Déclarée le 15 mai 2026, cette flambée épidémique a enregistré 20 cas confirmés et causé deux décès. Les autorités sanitaires précisent que quinze des personnes infectées provenaient de la République démocratique du Congo et avaient traversé la frontière pour recevoir des soins en Ouganda avant que leur infection ne soit diagnostiquée. Cinq agents de santé ougandais ont ensuite contracté le virus au contact de ces patients.
Le ministère de la Santé assure que toutes les chaînes de transmission ont été retracées et que les personnes ayant été en contact avec les malades ont fait l’objet d’un suivi sanitaire jusqu’à la fin de leur période d’observation. Les investigations n’ont révélé aucun foyer de transmission communautaire non identifié.
Les analyses réalisées ont confirmé que cette épidémie était provoquée par la souche Bundibugyo du virus Ebola, pour laquelle aucun vaccin ni traitement homologué n’est actuellement disponible.
Malgré cette déclaration de fin d’épidémie, Kampala estime que le risque demeure élevé en raison de la situation sanitaire préoccupante dans l’est de la RDC. Les autorités ont donc décidé de maintenir une surveillance renforcée dans les districts frontaliers, avec des équipes d’intervention rapide et des dispositifs de dépistage toujours opérationnels.
L’Ouganda poursuit également sa collaboration avec les autorités congolaises dans le cadre d’un protocole d’accord destiné à renforcer la réponse sanitaire transfrontalière. Cette coopération s’est notamment traduite par l’installation de deux laboratoires mobiles et de deux unités de traitement d’une capacité totale de 80 lits à Aru et Kasenyi, dans le nord-est de la RDC, afin de soutenir les efforts de riposte au plus près des zones affectées.

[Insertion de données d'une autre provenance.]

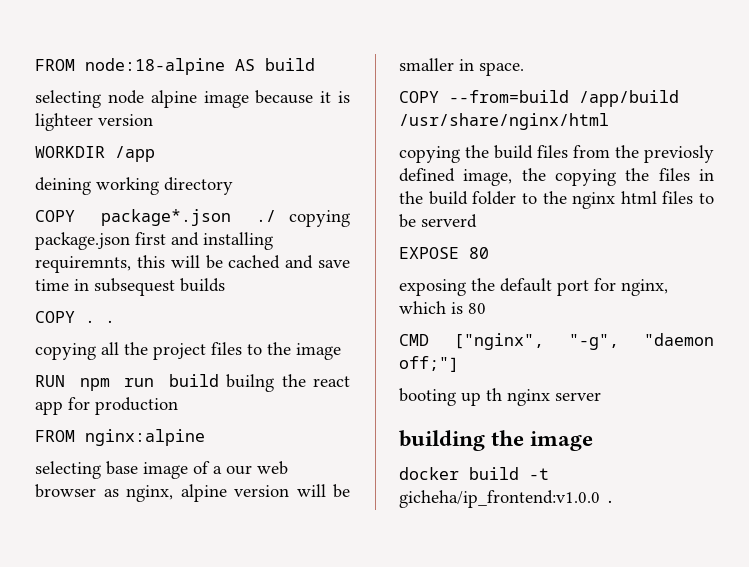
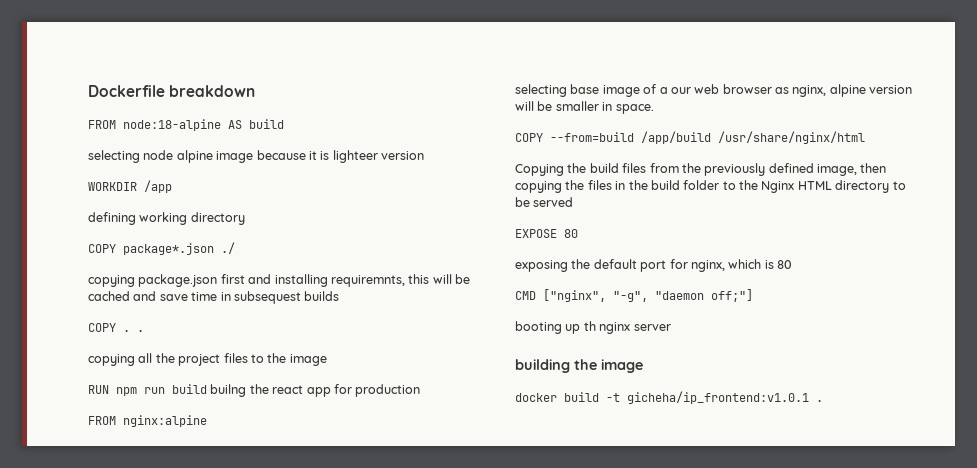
+ Dockerfile breakdown
- deining working directory
+ defining working directory
- COPY package*.json ./ copying package.json first and installing requiremnts, this will be cached and save time in subsequest builds
+ COPY package*.json ./
+ copying package.json first and installing requiremnts, this will be cached and save time in subsequest builds
- copying the build files from the previosly defined image, the copying the files in the build folder to the nginx html files to be serverd
+ Copying the build files from the previously defined image, then copying the files in the build folder to the Nginx HTML directory to be served
- docker build -t gicheha/ip_frontend:v1.0.0 .
+ docker build -t gicheha/ip_frontend:v1.0.1 .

Cette prudence s’explique par l’ampleur de l’épidémie qui sévit toujours en République démocratique du Congo. D’après les derniers chiffres communiqués par les autorités congolaises, 3 262 cas ont été recensés, dont 1 437 décès. En un peu plus de deux mois, cette flambée s’approche déjà du bilan de la précédente grande épidémie enregistrée entre 2018 et 2020, qui avait totalisé 3 470 cas et 2 287 morts sur près de trois années.

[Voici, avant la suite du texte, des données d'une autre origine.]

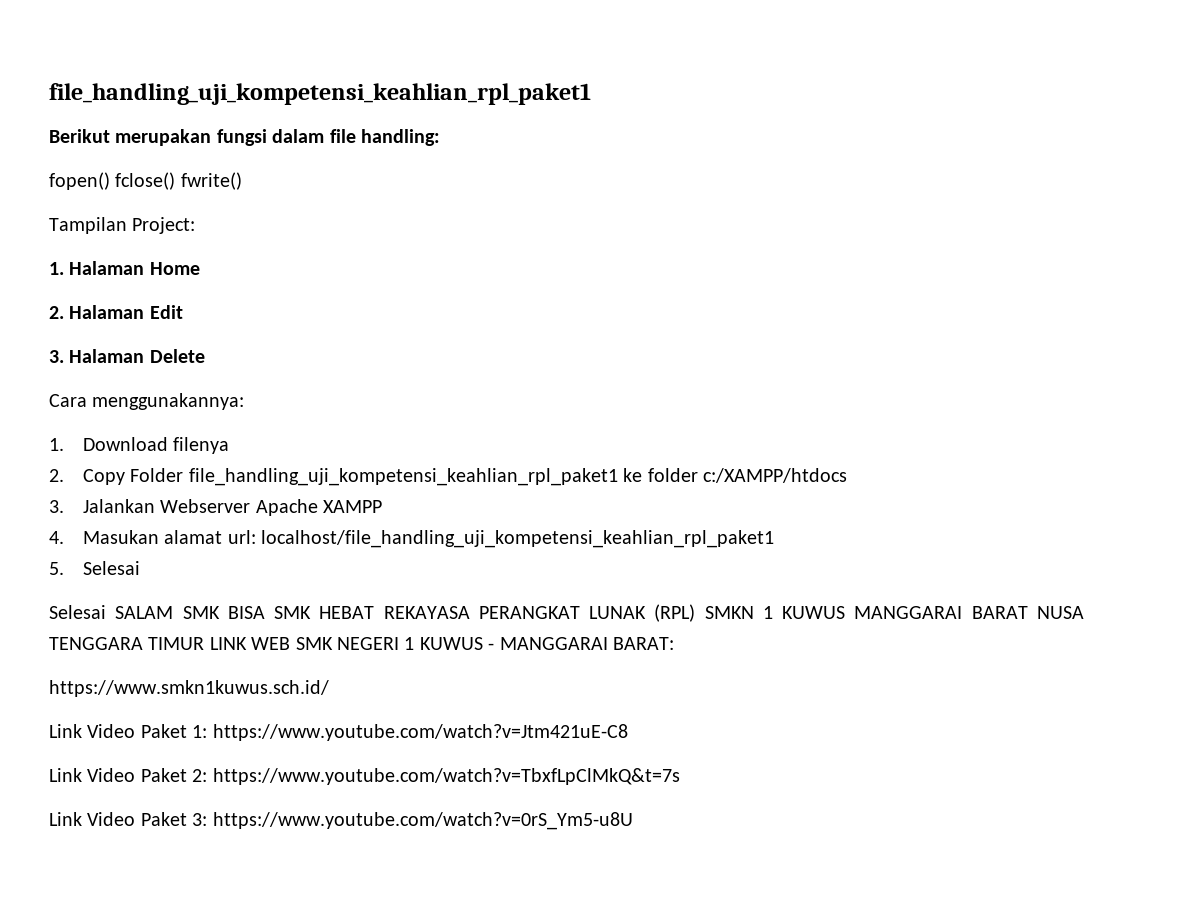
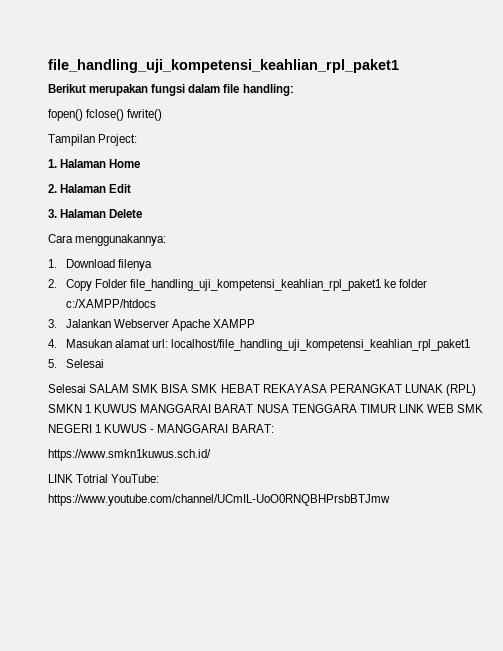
- Link Video Paket 1: https://www.youtube.com/watch?v=Jtm421uE-C8
- Link Video Paket 2: https://www.youtube.com/watch?v=TbxfLpClMkQ&t=7s
- Link Video Paket 3: https://www.youtube.com/watch?v=0rS_Ym5-u8U
+ LINK Totrial YouTube: https://www.youtube.com/channel/UCmIL-UoO0RNQBHPrsbBTJmw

Dès la confirmation des premiers cas, les autorités ougandaises avaient pris une série de mesures préventives, notamment en appelant la population à limiter les contacts physiques, en reportant un important rassemblement religieux et en suspendant temporairement les transports publics ainsi que les liaisons aériennes avec la RDC.
Si l’Ouganda tourne officiellement la page de cette épidémie, les autorités sanitaires entendent rester pleinement mobilisées. Face à une flambée toujours active chez son voisin congolais, Kampala mise sur une surveillance renforcée et une coopération transfrontalière étroite afin de prévenir toute nouvelle introduction du virus sur son territoire.